Saved data entries
--

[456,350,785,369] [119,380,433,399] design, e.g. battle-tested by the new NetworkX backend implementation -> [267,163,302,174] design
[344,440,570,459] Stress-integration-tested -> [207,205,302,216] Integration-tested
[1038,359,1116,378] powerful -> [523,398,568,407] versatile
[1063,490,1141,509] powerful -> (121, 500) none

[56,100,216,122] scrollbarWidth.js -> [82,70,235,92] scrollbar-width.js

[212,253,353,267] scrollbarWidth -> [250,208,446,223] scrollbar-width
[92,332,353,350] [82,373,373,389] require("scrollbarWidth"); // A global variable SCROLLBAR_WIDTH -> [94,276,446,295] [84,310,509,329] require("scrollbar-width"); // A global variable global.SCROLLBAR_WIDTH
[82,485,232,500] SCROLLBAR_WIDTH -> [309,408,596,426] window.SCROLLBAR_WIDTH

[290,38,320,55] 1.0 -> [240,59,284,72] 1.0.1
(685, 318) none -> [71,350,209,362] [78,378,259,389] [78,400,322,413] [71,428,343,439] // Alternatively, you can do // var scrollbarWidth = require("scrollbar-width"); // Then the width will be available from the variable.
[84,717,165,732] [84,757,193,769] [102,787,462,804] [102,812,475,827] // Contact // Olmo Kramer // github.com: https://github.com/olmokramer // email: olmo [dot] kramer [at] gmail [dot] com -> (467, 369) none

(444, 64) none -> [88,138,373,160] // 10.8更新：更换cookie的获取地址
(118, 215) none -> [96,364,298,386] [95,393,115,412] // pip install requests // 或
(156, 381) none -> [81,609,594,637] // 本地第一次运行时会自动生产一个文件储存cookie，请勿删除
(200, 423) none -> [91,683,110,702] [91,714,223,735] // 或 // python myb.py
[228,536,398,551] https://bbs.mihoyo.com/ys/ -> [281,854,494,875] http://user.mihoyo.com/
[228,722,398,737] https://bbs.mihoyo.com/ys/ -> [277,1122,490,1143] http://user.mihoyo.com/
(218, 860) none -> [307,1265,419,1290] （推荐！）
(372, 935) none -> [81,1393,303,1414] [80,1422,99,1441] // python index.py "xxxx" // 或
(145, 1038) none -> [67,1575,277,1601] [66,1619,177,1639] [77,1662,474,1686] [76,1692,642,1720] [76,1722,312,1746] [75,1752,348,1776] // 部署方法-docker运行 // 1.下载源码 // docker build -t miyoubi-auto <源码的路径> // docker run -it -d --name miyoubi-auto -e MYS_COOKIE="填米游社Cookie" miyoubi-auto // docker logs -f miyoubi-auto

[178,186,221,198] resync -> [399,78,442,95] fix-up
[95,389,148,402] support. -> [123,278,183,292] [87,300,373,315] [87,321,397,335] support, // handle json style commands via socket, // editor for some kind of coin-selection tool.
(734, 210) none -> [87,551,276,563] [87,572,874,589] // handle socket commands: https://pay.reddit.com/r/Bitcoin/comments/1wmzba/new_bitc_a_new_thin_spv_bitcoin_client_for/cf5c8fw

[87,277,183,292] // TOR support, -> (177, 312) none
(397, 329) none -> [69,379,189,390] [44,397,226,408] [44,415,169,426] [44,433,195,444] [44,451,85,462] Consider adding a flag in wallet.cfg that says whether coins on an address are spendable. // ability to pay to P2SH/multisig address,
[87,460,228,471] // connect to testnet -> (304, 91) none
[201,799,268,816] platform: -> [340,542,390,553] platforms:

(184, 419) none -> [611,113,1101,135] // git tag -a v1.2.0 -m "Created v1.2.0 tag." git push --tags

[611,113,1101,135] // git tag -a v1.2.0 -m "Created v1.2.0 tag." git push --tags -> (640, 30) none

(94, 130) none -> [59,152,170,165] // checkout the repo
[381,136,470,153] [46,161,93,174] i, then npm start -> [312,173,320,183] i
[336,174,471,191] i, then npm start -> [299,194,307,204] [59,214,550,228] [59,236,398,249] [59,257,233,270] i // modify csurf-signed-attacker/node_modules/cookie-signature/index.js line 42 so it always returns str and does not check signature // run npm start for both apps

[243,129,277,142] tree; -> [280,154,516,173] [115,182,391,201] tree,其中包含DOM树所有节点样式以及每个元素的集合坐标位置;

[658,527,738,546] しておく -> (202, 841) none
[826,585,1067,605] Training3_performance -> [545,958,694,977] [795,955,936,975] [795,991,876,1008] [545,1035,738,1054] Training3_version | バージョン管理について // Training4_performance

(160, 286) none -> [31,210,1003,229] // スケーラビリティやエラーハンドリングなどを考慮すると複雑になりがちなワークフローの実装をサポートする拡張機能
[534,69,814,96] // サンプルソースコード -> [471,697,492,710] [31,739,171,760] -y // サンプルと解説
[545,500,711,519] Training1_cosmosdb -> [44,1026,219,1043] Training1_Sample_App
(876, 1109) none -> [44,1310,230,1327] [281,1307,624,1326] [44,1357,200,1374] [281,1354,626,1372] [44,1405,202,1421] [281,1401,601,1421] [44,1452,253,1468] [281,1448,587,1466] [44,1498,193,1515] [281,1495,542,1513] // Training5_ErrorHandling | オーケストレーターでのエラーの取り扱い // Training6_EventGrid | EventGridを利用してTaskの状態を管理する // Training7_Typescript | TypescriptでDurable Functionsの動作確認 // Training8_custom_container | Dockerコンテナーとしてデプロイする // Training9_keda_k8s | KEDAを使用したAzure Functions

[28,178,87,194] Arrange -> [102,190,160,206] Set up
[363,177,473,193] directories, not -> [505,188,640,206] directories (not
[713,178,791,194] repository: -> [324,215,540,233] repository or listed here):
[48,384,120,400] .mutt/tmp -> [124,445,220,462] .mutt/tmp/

--

Using the entries above, repeat only the lines from the one containing "[228,722,398,737] https://bbs.mihoyo.com/ys/ ->" through the one containing "[336,174,471,191] i, then", end lines included.

[228,722,398,737] https://bbs.mihoyo.com/ys/ -> [277,1122,490,1143] http://user.mihoyo.com/
(218, 860) none -> [307,1265,419,1290] （推荐！）
(372, 935) none -> [81,1393,303,1414] [80,1422,99,1441] // python index.py "xxxx" // 或
(145, 1038) none -> [67,1575,277,1601] [66,1619,177,1639] [77,1662,474,1686] [76,1692,642,1720] [76,1722,312,1746] [75,1752,348,1776] // 部署方法-docker运行 // 1.下载源码 // docker build -t miyoubi-auto <源码的路径> // docker run -it -d --name miyoubi-auto -e MYS_COOKIE="填米游社Cookie" miyoubi-auto // docker logs -f miyoubi-auto

[178,186,221,198] resync -> [399,78,442,95] fix-up
[95,389,148,402] support. -> [123,278,183,292] [87,300,373,315] [87,321,397,335] support, // handle json style commands via socket, // editor for some kind of coin-selection tool.
(734, 210) none -> [87,551,276,563] [87,572,874,589] // handle socket commands: https://pay.reddit.com/r/Bitcoin/comments/1wmzba/new_bitc_a_new_thin_spv_bitcoin_client_for/cf5c8fw

[87,277,183,292] // TOR support, -> (177, 312) none
(397, 329) none -> [69,379,189,390] [44,397,226,408] [44,415,169,426] [44,433,195,444] [44,451,85,462] Consider adding a flag in wallet.cfg that says whether coins on an address are spendable. // ability to pay to P2SH/multisig address,
[87,460,228,471] // connect to testnet -> (304, 91) none
[201,799,268,816] platform: -> [340,542,390,553] platforms:

(184, 419) none -> [611,113,1101,135] // git tag -a v1.2.0 -m "Created v1.2.0 tag." git push --tags

[611,113,1101,135] // git tag -a v1.2.0 -m "Created v1.2.0 tag." git push --tags -> (640, 30) none

(94, 130) none -> [59,152,170,165] // checkout the repo
[381,136,470,153] [46,161,93,174] i, then npm start -> [312,173,320,183] i
[336,174,471,191] i, then npm start -> [299,194,307,204] [59,214,550,228] [59,236,398,249] [59,257,233,270] i // modify csurf-signed-attacker/node_modules/cookie-signature/index.js line 42 so it always returns str and does not check signature // run npm start for both apps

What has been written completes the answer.